# Recommend Expander Plug that does not slip!



## djhingapus (Feb 20, 2010)

Hey

I need some recommendations regarding an expansion / compression plug that stays in the steerer when torqued probably. I have a problem with the one that I have at the moment, it keeps slipping whenever I tighten the top cap, and therefore I can not get rid of the play in the headset. Its a Carbon steerer 1 1/8, ID of 23

Is there some better than others at gripping? Or should I try to use some sort of liquid to get it to stay? (I have tried carbon assembly compound paste with no success).

The one that I have at the moment is this one
http://www.chainreactioncycles.com/Models.aspx?ModelID=19637

Feel free to come with all the advices that you can I wanna go out riding as soon as possible..

Best Regards
Rasmus


----------



## backinthesaddle (Nov 22, 2006)

FSA Compression plug


----------



## PJ352 (Dec 5, 2007)

Do you know the plug is actually slipping, or is it possible that the top cap is bottoming on the steerer tube preventing preload.


----------



## Dave Hickey (Jan 27, 2002)

PJ352 said:


> Do you know the plug is actually slipping, or is it possible that the top cap is bottoming on the steerer tube preventing preload.



+1....What he said....


----------



## djhingapus (Feb 20, 2010)

Yep, the plug is slipping..


----------



## Dave Hickey (Jan 27, 2002)

djhingapus said:


> Yep, the plug is slipping..



I understand the plug is slipping but if the top cap is bottoming out on the steerer, the plug will slip and the headset will not get tight. It take very little effort to adjust a headset so there might be another problem that is causing the plug to slip


----------



## djhingapus (Feb 20, 2010)

Yes I have at least 5mm of free space from steerer to top cap, it's an integrated headset - and as far as I know they have to be tightened a bit more than conventional?

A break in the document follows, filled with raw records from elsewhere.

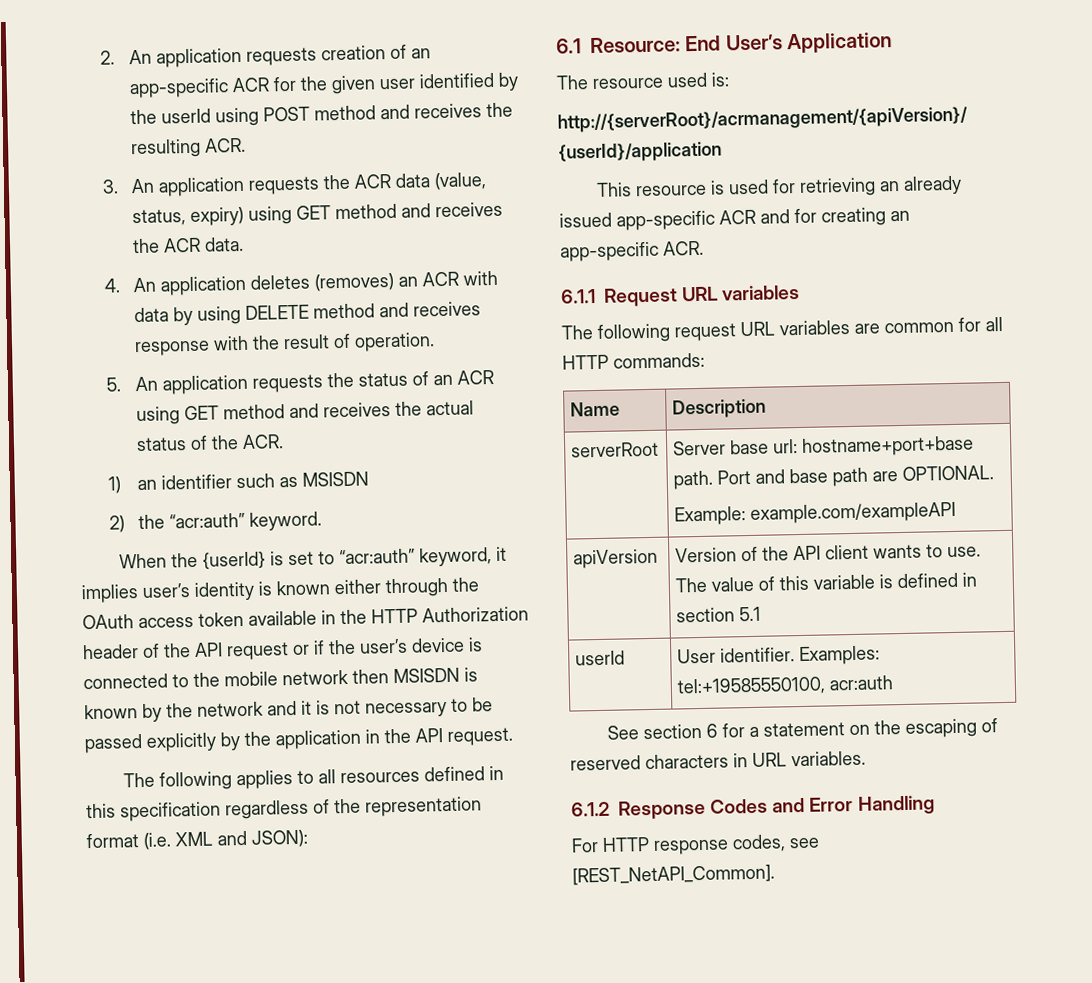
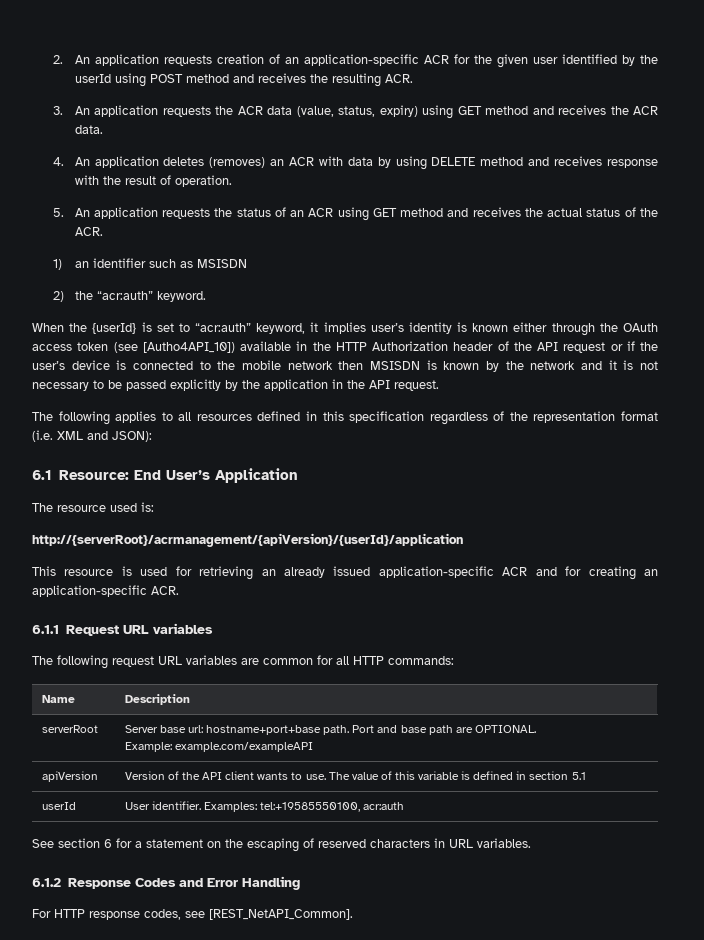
- 2. An application requests creation of an app-specific ACR for the given user identified by the userId using POST method and receives the resulting ACR.
+ 2. An application requests creation of an application-specific ACR for the given user identified by the userId using POST method and receives the resulting ACR.
- When the {userId} is set to “acr:auth” keyword, it implies user’s identity is known either through the OAuth access token available in the HTTP Authorization header of the API request or if the user’s device is connected to the mobile network then MSISDN is known by the network and it is not necessary to be passed explicitly by the application in the API request.
+ When the {userId} is set to “acr:auth” keyword, it implies user’s identity is known either through the OAuth access token (see [Autho4API_10]) available in the HTTP Authorization header of the API request or if the user’s device is connected to the mobile network then MSISDN is known by the network and it is not necessary to be passed explicitly by the application in the API request.
- This resource is used for retrieving an already issued app-specific ACR and for creating an app-specific ACR.
+ This resource is used for retrieving an already issued application-specific ACR and for creating an application-specific ACR.

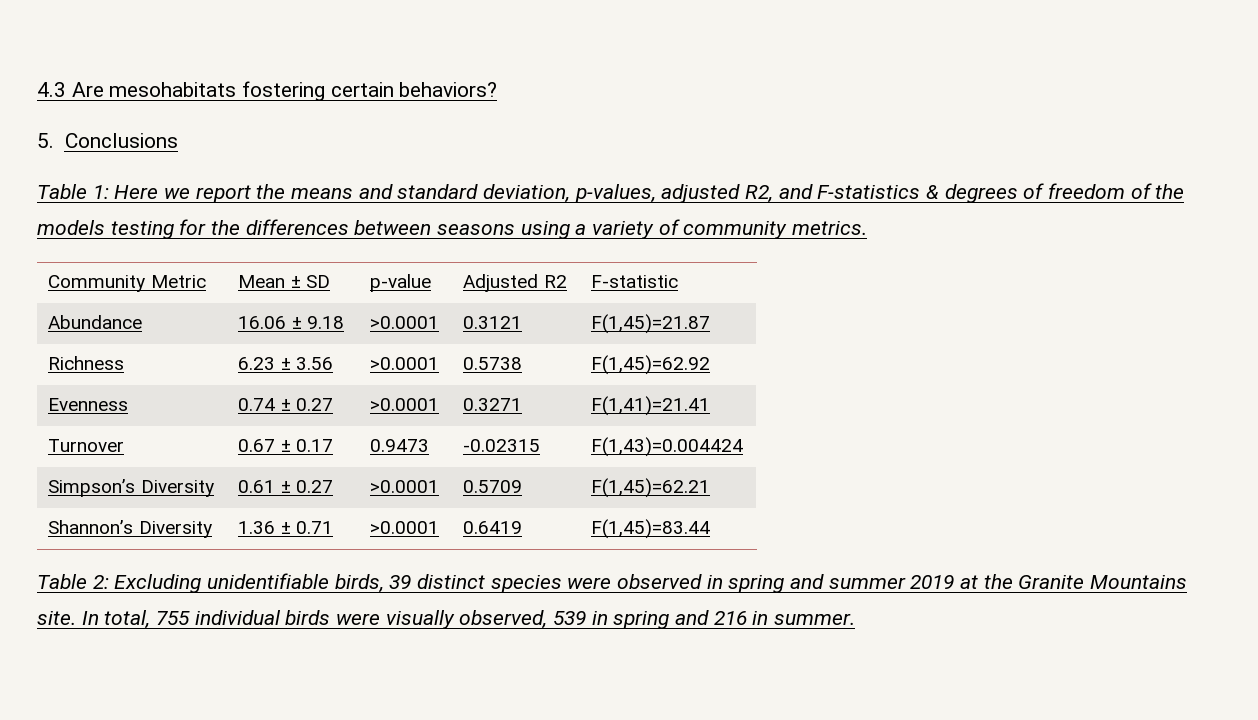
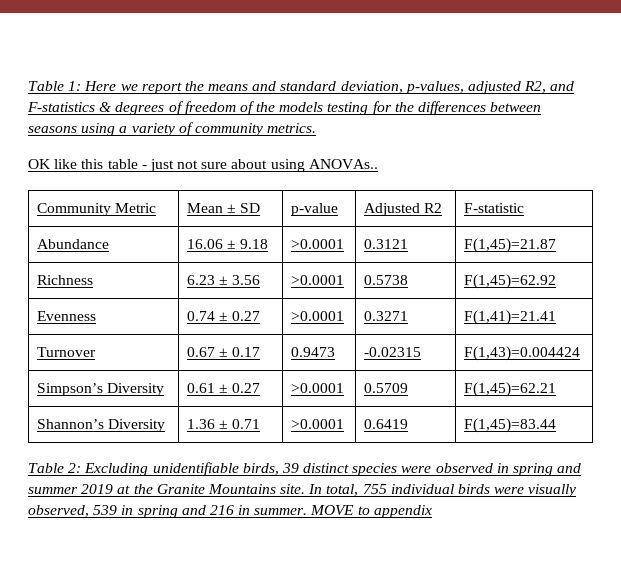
- 4.3 Are mesohabitats fostering certain behaviors?
- 5. Conclusions
+ OK like this table - just not sure about using ANOVAs..
+ MOVE to appendix

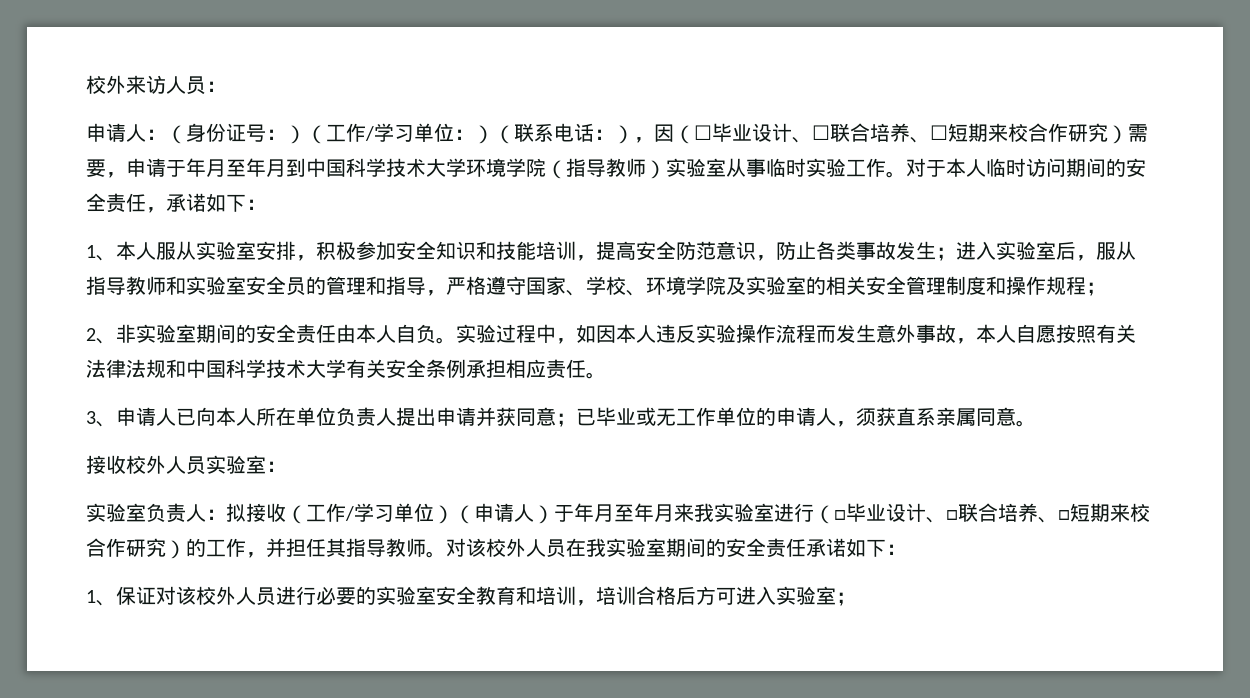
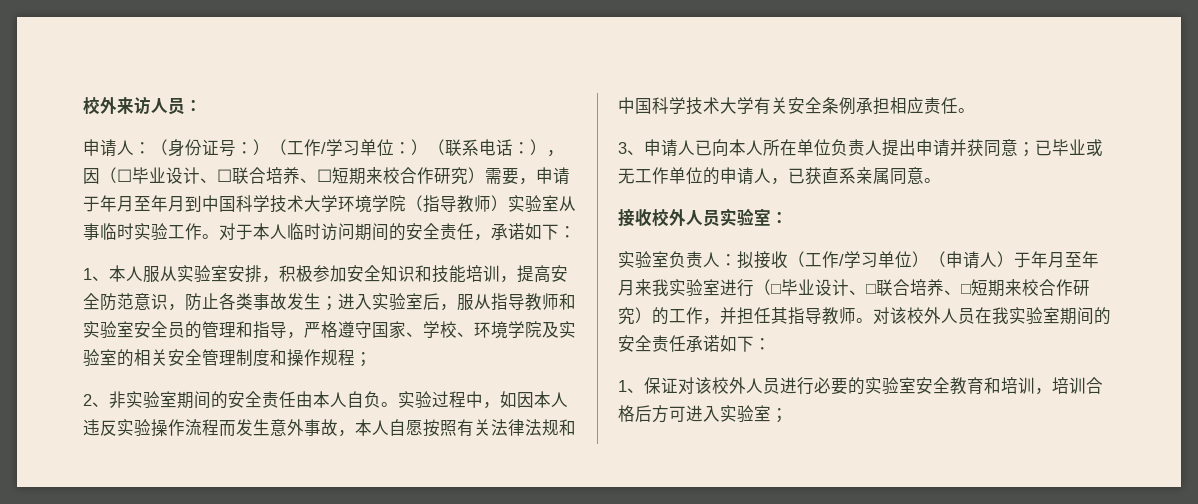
- 3、申请人已向本人所在单位负责人提出申请并获同意；已毕业或无工作单位的申请人，须获直系亲属同意。
+ 3、申请人已向本人所在单位负责人提出申请并获同意；已毕业或无工作单位的申请人，已获直系亲属同意。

To look for play in headset I use the old front brake method, is that also suitable for integrated or? + Can you eliminate all play with integrated headsets?


----------



## C-40 (Feb 4, 2004)

*info...*

The old front brake method is worthless with integrated headsets. It can take up to 5Nm of torque on the top cap to properly preload the bearings. I torque mine until I get some drage as the fork is turned, then loosen it just enough so the front wheel will self-center after a turn.

Does your expanding plug only have one bolt that expands the plug and tightens the top cap? That type is more prone to problems, but part of the problem may be that you've never tightened it enough so it can get a grip on the steering tube. 

The FSA model has a separate bolt to expand the plug, then the top cap threads on, independently.

If you are sure that you'll never want to shorten the steering tube, then gluing is certainly an option. 

I make my own plugs from epoxy putty, an M5 or M6 thread insert and glue them in permanently. They total setup is less than half the weight of an FSA.


----------



## PJ352 (Dec 5, 2007)

C-40 said:


> *The old front brake method is worthless with integrated headsets*. It can take up to 5Nm of torque on the top cap to properly preload the bearings. I torque mine until I get some drage as the fork is turned, then loosen it just enough so the front wheel will self-center after a turn.
> 
> *Does your expanding plug only have one bolt that expands the plug and tightens the top cap? That type is more prone to problems, but part of the problem may be that you've never tightened it enough so it can get a grip on the steering tube. *
> 
> ...


IME the front brake method is far from worthless, but that aside, IMO the second bolded statement would be my next best guess. The OP slides the plug into the steerer then (essentially) spins it inside the tube as he turns the bolt. A remedy may be to adaquately tighten the plug _before_ inserting (enough that some effort is used to push it down), then tighten.


----------



## djhingapus (Feb 20, 2010)

The plug has two bolts one for tightening the plug and one for top cap. It might be that i have not tightenet the plug enough but them again i really Think that i have tried As much torque As i have dared!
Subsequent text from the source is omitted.